> [What is required]:
An exact transcription of all the entries is needed; pictures stay out.

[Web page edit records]
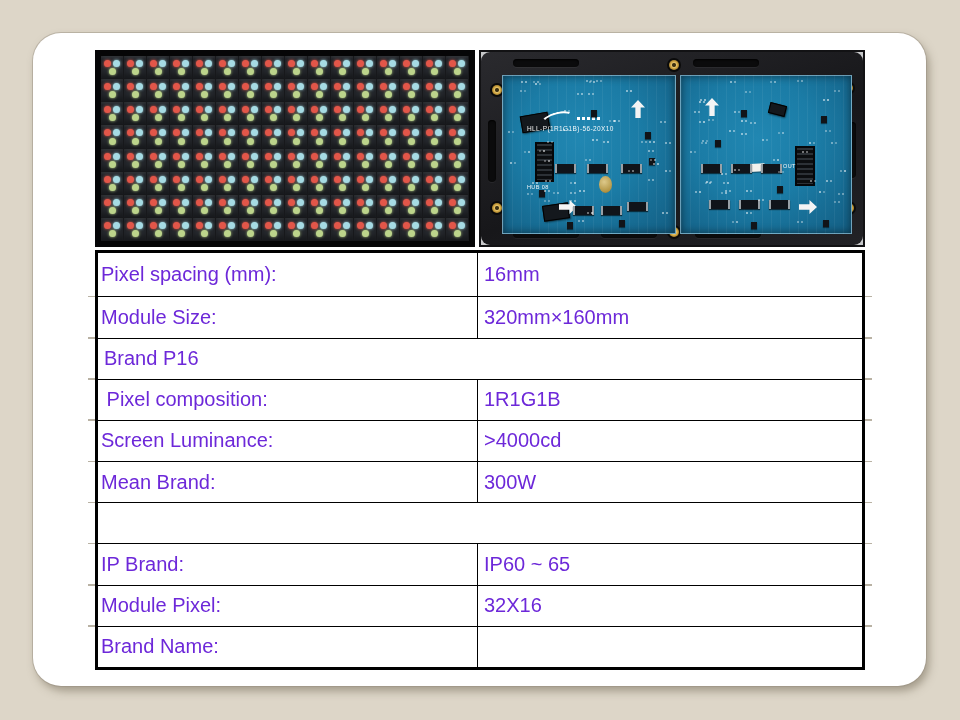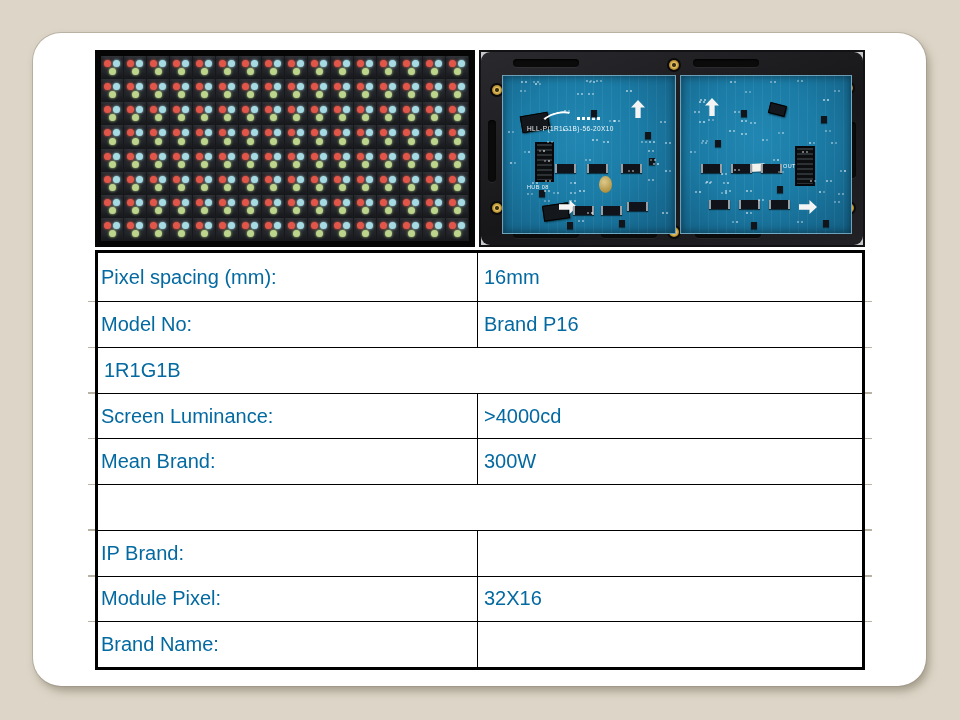"Pixel spacing (mm):" .cell { color: #0369a1 -> #6d28d9 }
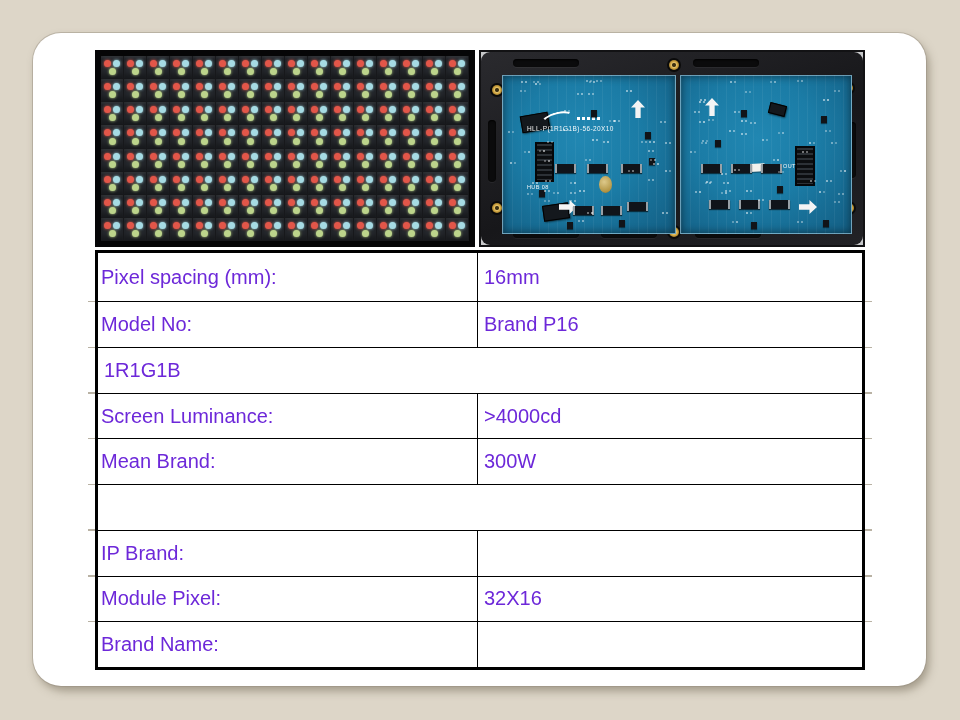"Module Size:" div.srow { html: none -> <div> <div>Module Size:</div> <div>320mm×160mm</div> </div> }
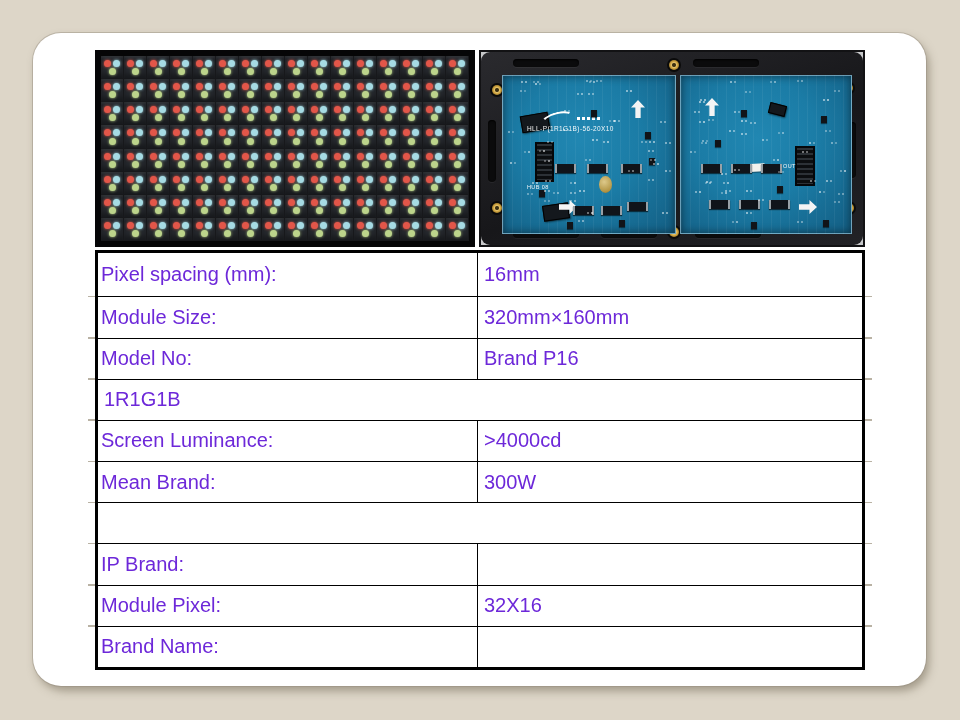"Model No:" div.cell { html: <div>Model No:</div> -> none }
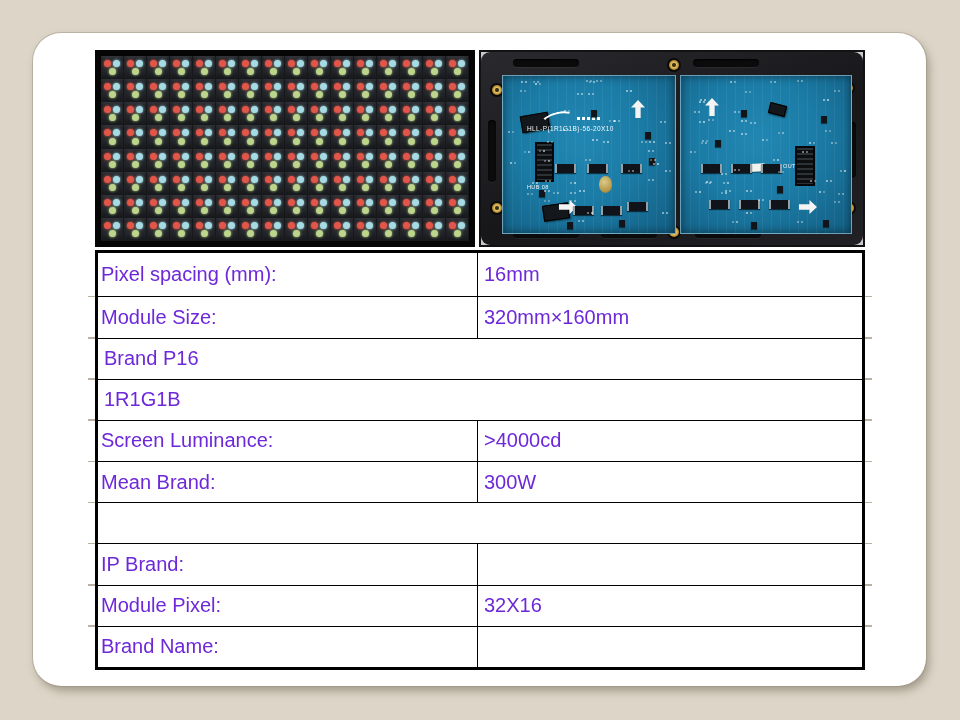"Pixel composition:" div.cell { html: none -> <div> Pixel composition:</div> }
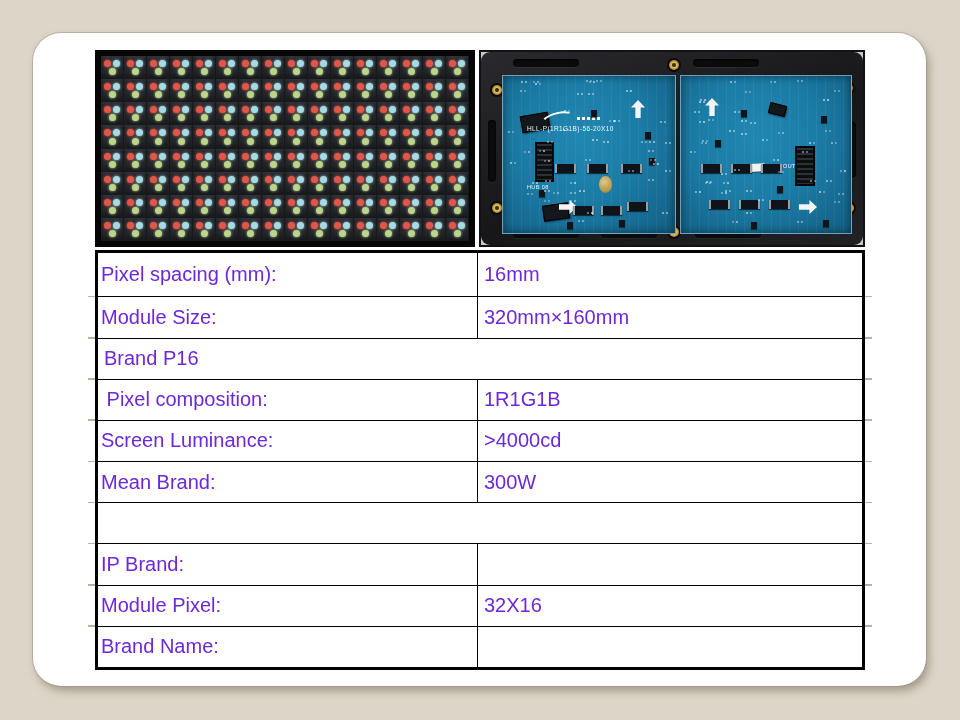"IP60 ~ 65" div.cell { html: none -> <div>IP60 ~ 65</div> }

> [Written reply]:
"Pixel spacing (mm):" .cell { color: #0369a1 -> #6d28d9 }
"Module Size:" div.srow { html: none -> <div> <div>Module Size:</div> <div>320mm×160mm</div> </div> }
"Model No:" div.cell { html: <div>Model No:</div> -> none }
"Pixel composition:" div.cell { html: none -> <div> Pixel composition:</div> }
"IP60 ~ 65" div.cell { html: none -> <div>IP60 ~ 65</div> }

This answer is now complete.